What is required:
Each line of the listing must be transcribed exactly, except for the images, which should be excluded.

Dataset extract:
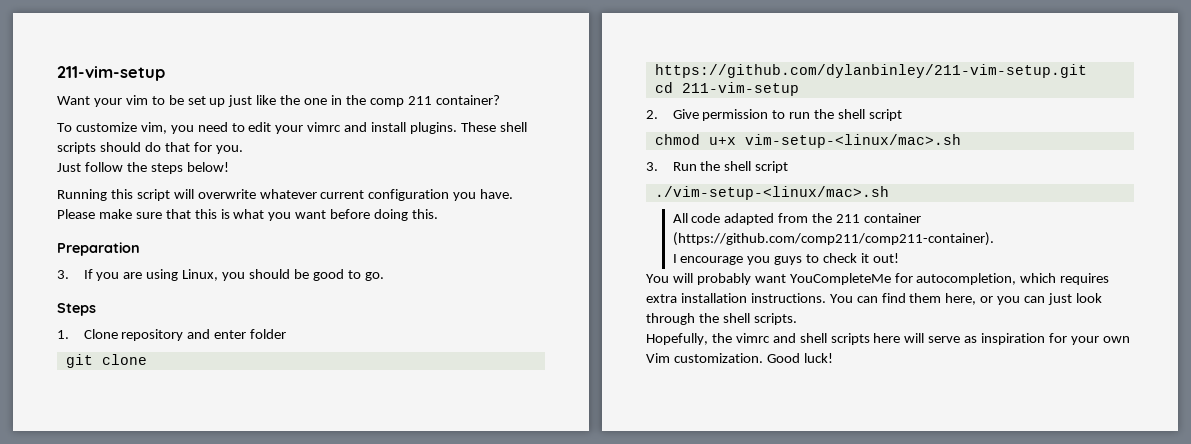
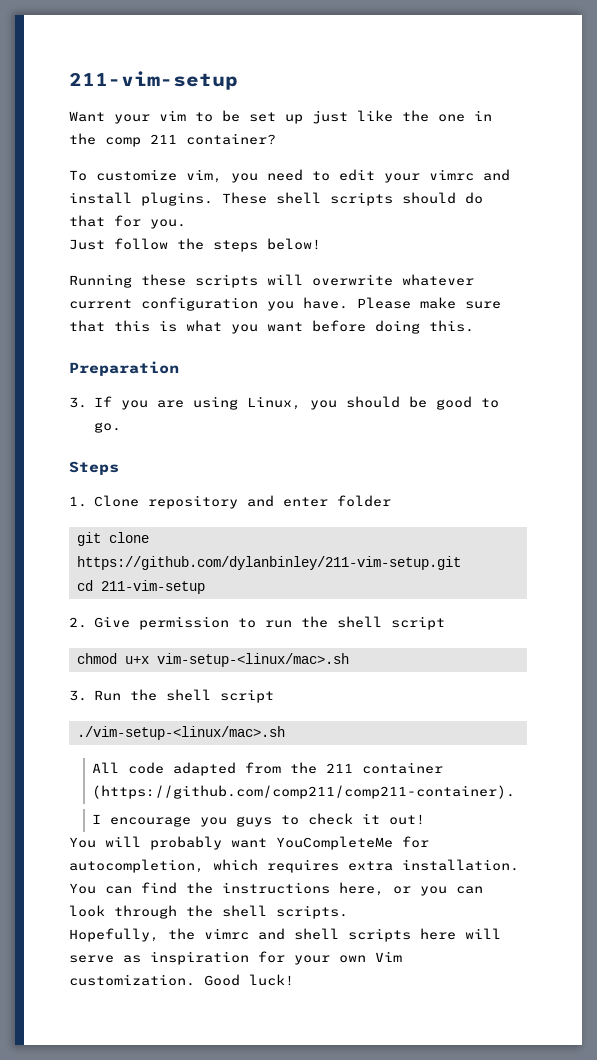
[110,189,170,201] this script -> [141,274,258,288] these scripts
[680,293,826,303] installation instructions. -> [402,859,519,871] installation.
[909,293,942,303] them -> [186,882,330,894] the instructions
[1048,293,1073,305] just -> (483, 890) none

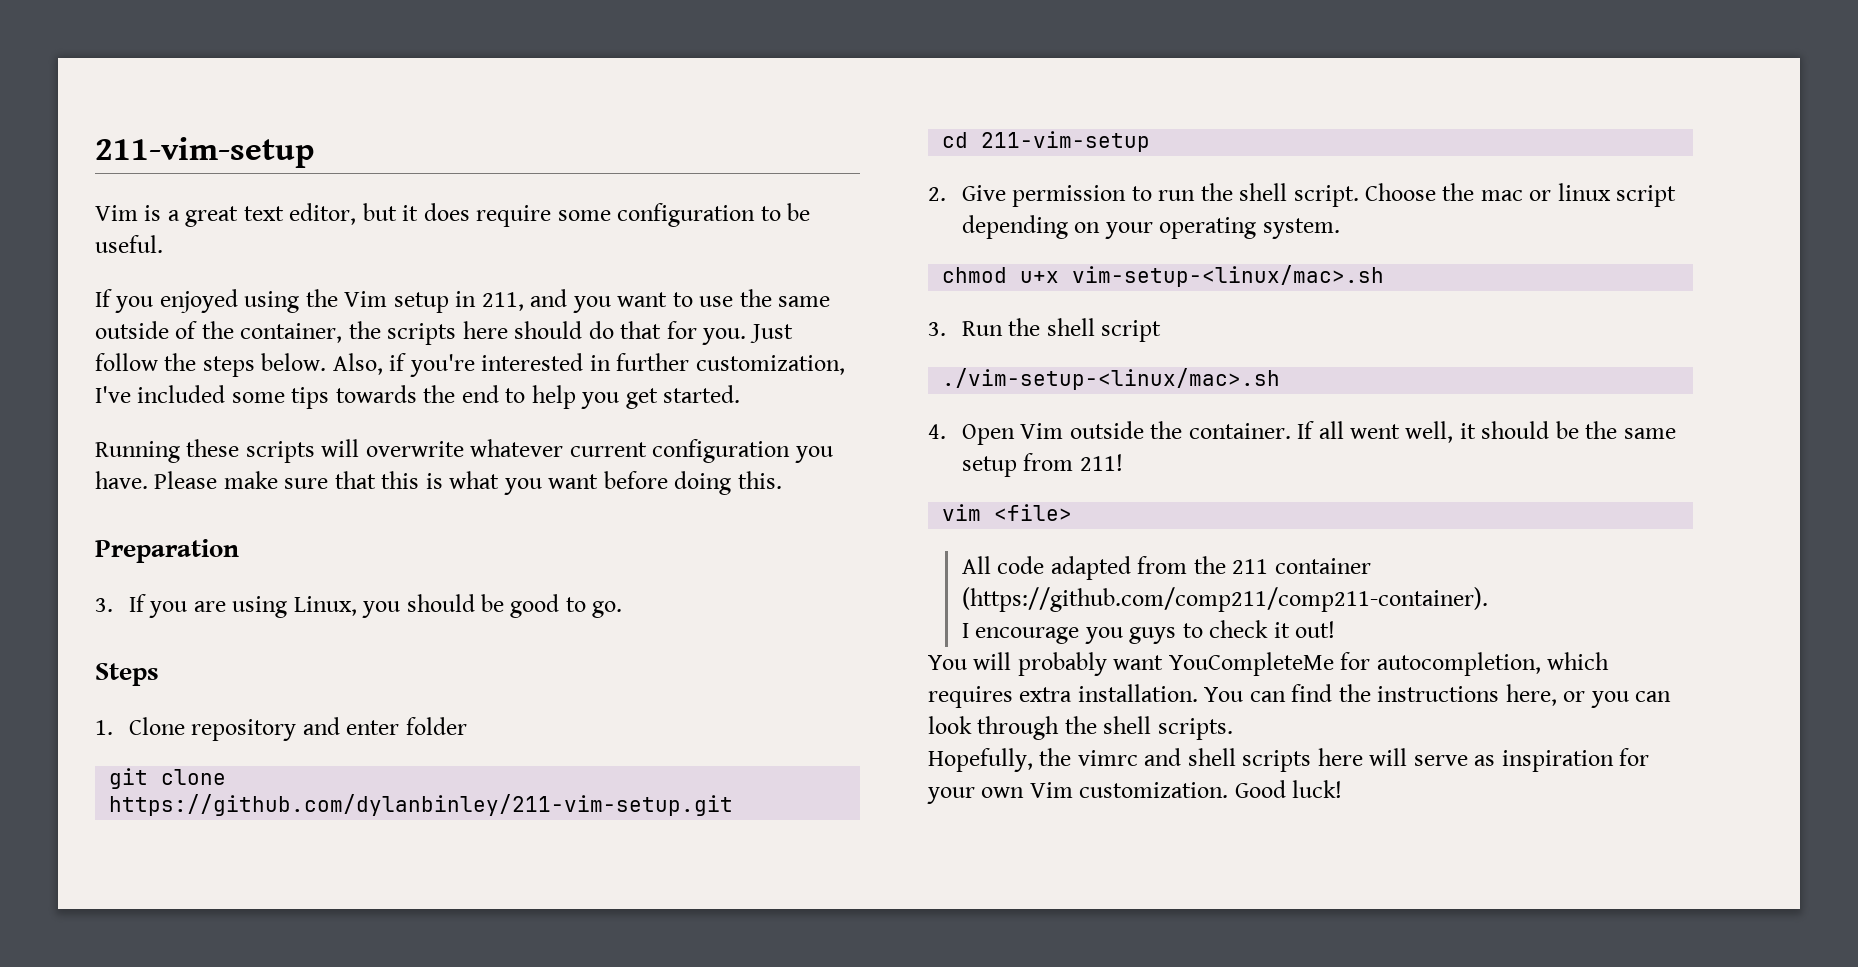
[69,71,238,90] [69,110,492,124] [69,133,276,147] [69,169,510,183] [69,192,393,206] 211-vim-setup // Want your vim to be set up just like the one in the comp 211 container? // To customize vim, you need to edit your vimrc and install plugins. These shell scripts -> [95,137,314,168] [95,203,811,227] [95,235,163,253] [95,289,831,313] [95,321,508,345] 211-vim-setup // Vim is a great text editor, but it does require some configuration to be useful. // If you enjoyed using the Vim setup in 211, and you want to use the same outside of the container, the scripts here
(186, 224) // -> (747, 336) none
[267,238,321,250] below! -> [261,353,845,377] [95,385,741,409] below. Also, if you're interested in further customization, I've included some tips towards the end to help you get started.
[390,616,445,630] script -> [1293,183,1677,207] [961,215,1340,239] script. Choose the mac or linux script depending on your operating system.
(285, 733) none -> [928,421,1676,445] [961,453,1123,477] [942,504,1073,521] // 4. Open Vim outside the container. If all went well, it should be the same setup from 211! // vim <file>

Finished exercise:
[110,189,170,201] this script -> [141,274,258,288] these scripts
[680,293,826,303] installation instructions. -> [402,859,519,871] installation.
[909,293,942,303] them -> [186,882,330,894] the instructions
[1048,293,1073,305] just -> (483, 890) none

[69,71,238,90] [69,110,492,124] [69,133,276,147] [69,169,510,183] [69,192,393,206] 211-vim-setup // Want your vim to be set up just like the one in the comp 211 container? // To customize vim, you need to edit your vimrc and install plugins. These shell scripts -> [95,137,314,168] [95,203,811,227] [95,235,163,253] [95,289,831,313] [95,321,508,345] 211-vim-setup // Vim is a great text editor, but it does require some configuration to be useful. // If you enjoyed using the Vim setup in 211, and you want to use the same outside of the container, the scripts here
(186, 224) // -> (747, 336) none
[267,238,321,250] below! -> [261,353,845,377] [95,385,741,409] below. Also, if you're interested in further customization, I've included some tips towards the end to help you get started.
[390,616,445,630] script -> [1293,183,1677,207] [961,215,1340,239] script. Choose the mac or linux script depending on your operating system.
(285, 733) none -> [928,421,1676,445] [961,453,1123,477] [942,504,1073,521] // 4. Open Vim outside the container. If all went well, it should be the same setup from 211! // vim <file>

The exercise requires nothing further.